[PATCH] D108850: [LLD] Remove global state in lldCommon
Alexandre Ganea via Phabricator via llvm-commits
llvm-commits at lists.llvm.org
Tue Aug 31 13:23:10 PDT 2021
aganea added a comment.
Thanks for taking a look!
In D108850#2970244 <https://reviews.llvm.org/D108850#2970244>, @amccarth wrote:
> This is a larger change than I anticipated.
It's a first basis for discussions. Please let me know if I should take this in a different direction.
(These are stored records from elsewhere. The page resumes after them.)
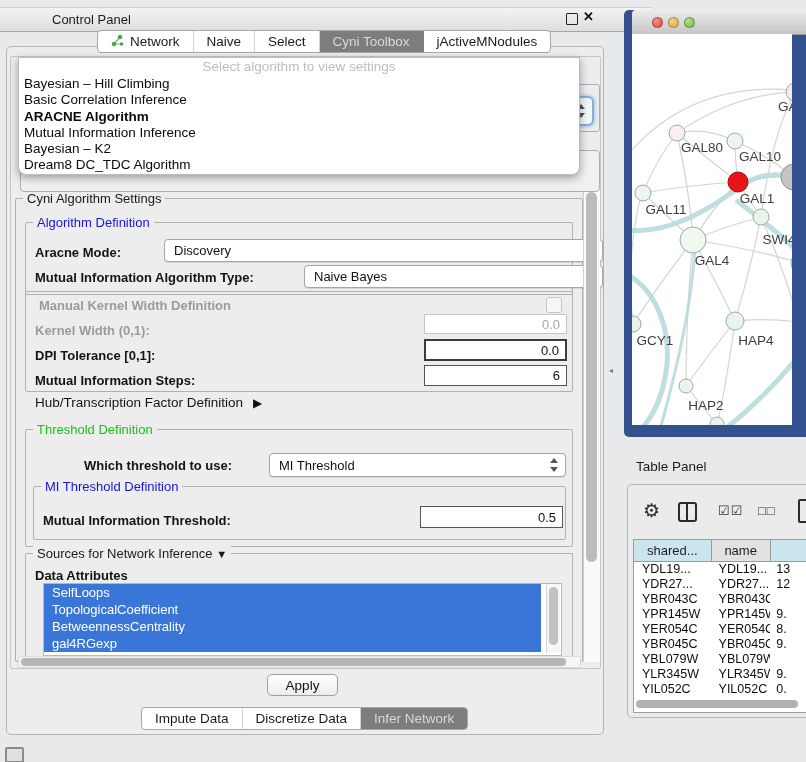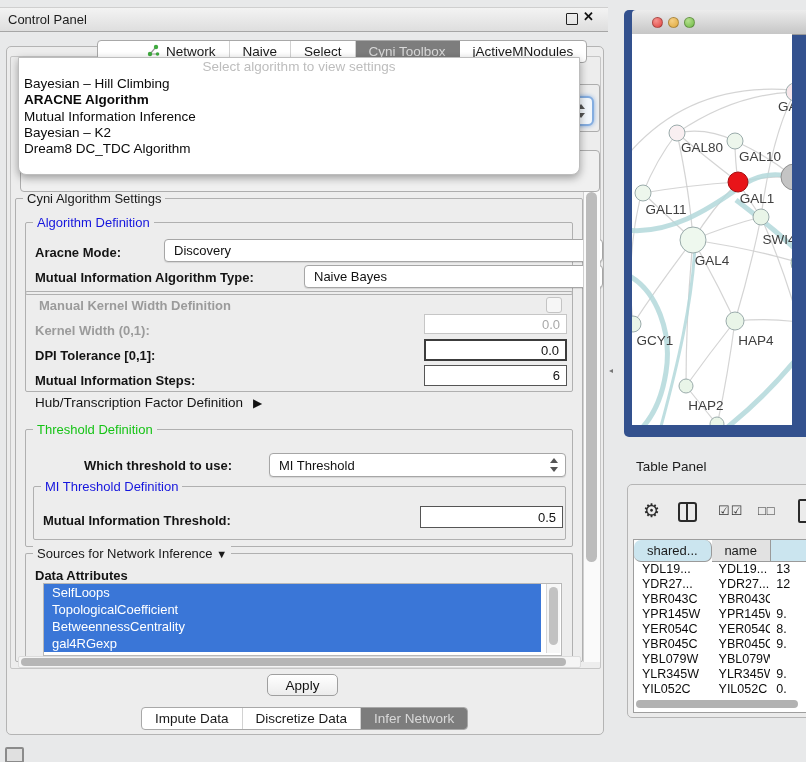"Control Panel" #cp-titlebar { padding-left: none -> 44px }
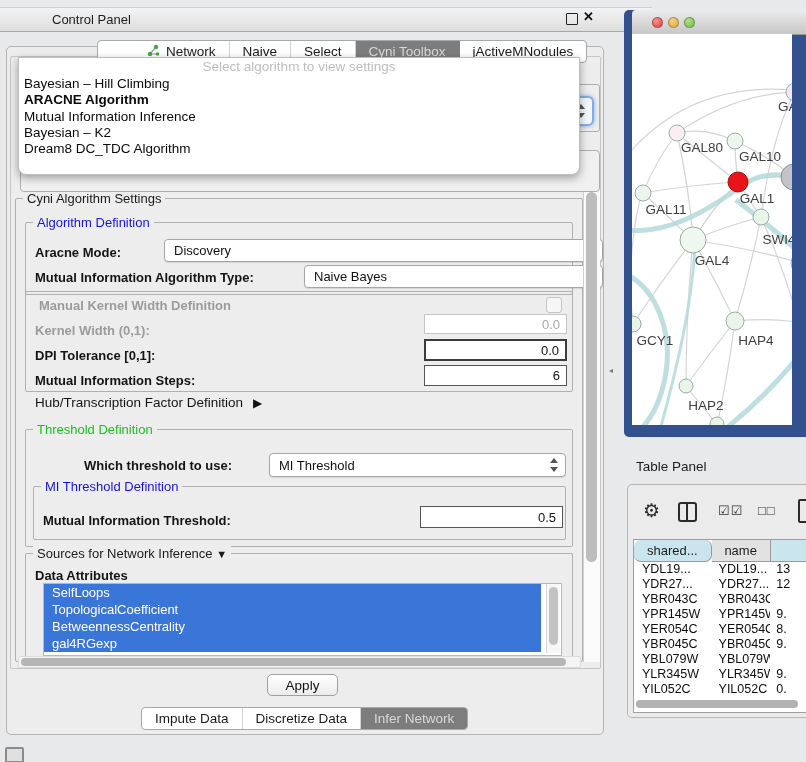"Network" #top-tabs { padding-left: 36px -> none; top: 40px -> 30px }
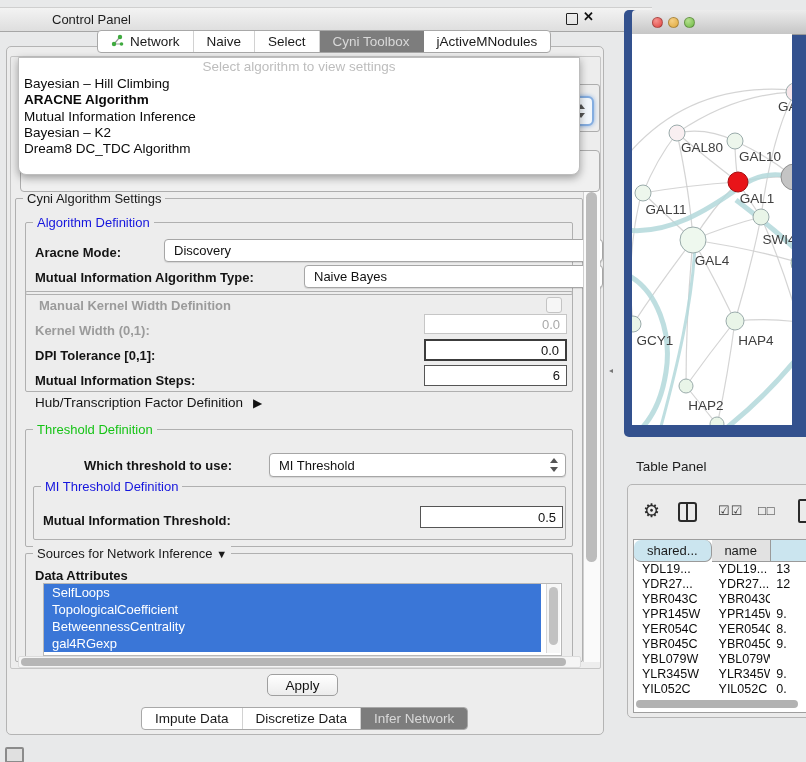"Basic Correlation Inference" div.dd-item { html: none -> <div>Basic Correlation Inference</div> }
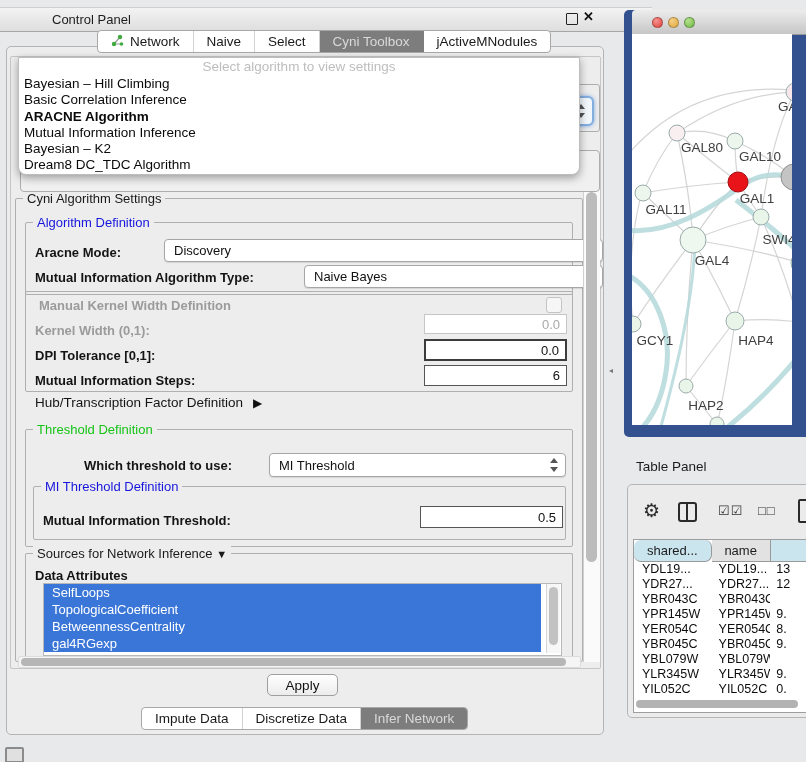"shared..." div.th { border-radius: 7px -> none }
> I was surprised by the need to have the pointer be thread local (and then ensure that the thread local pointers for new threads are set up, too). If I'm understanding correctly, the idea is that a single program could have n threads doing n links at the same time. Is that right? I'm not arguing against that. I'm just trying to make sure I understand why I was surprised.
Yes that is correct.
The dream is, getting to a point where `LLVM_PARALLEL_LINK_JOBS` wouldn't be needed (if linking in-process). Currently each LLD process spawns its own thread pool, and the applications don't talk to each other. That increases the memory usage and (surprisingly) sometimes can starve the CPU, for example when doing ThinLTO. I feel that we could have better control over resources if we had a single "build/compile/link" application.
> It also introduces more indirection than I expected.
Indeed, more memory loads are now required to get to the global. In the vast majority of cases it shouldn't matter, but in tight loops we will need to pass down the globals pointer.
> I believe Rui (and others) favored globals in order to go as fast as possible. Are there lld benchmarks to give us an idea of the cost of this? If there's pushback from the performance die-hards, it would be nice to have an actual measurement or two to show (I hope) that the cost for this flexibility is low.
There seems to be a really tiny departure from baseline after this change, but it's hard to tell since LLD is mostly I/O-bound.
The data set is ~5 GB input .OBJs, approx. 2.5 GB .PDB, 475 MB executable.
Sometimes just running the same command line again exchanges the outcome, "before" comes before "after" or vice versa:
Intel(R) Xeon(R) W-2135 CPU @ 3.70GHz (6 cores)
>hyperfine "before\lld-link.exe @link.rsp" "after\lld-link.exe @link.rsp"
Benchmark #1: before\lld-link.exe @link.rsp
Time (mean ± σ): 13.740 s ± 0.578 s [User: 0.0 ms, System: 53.5 ms]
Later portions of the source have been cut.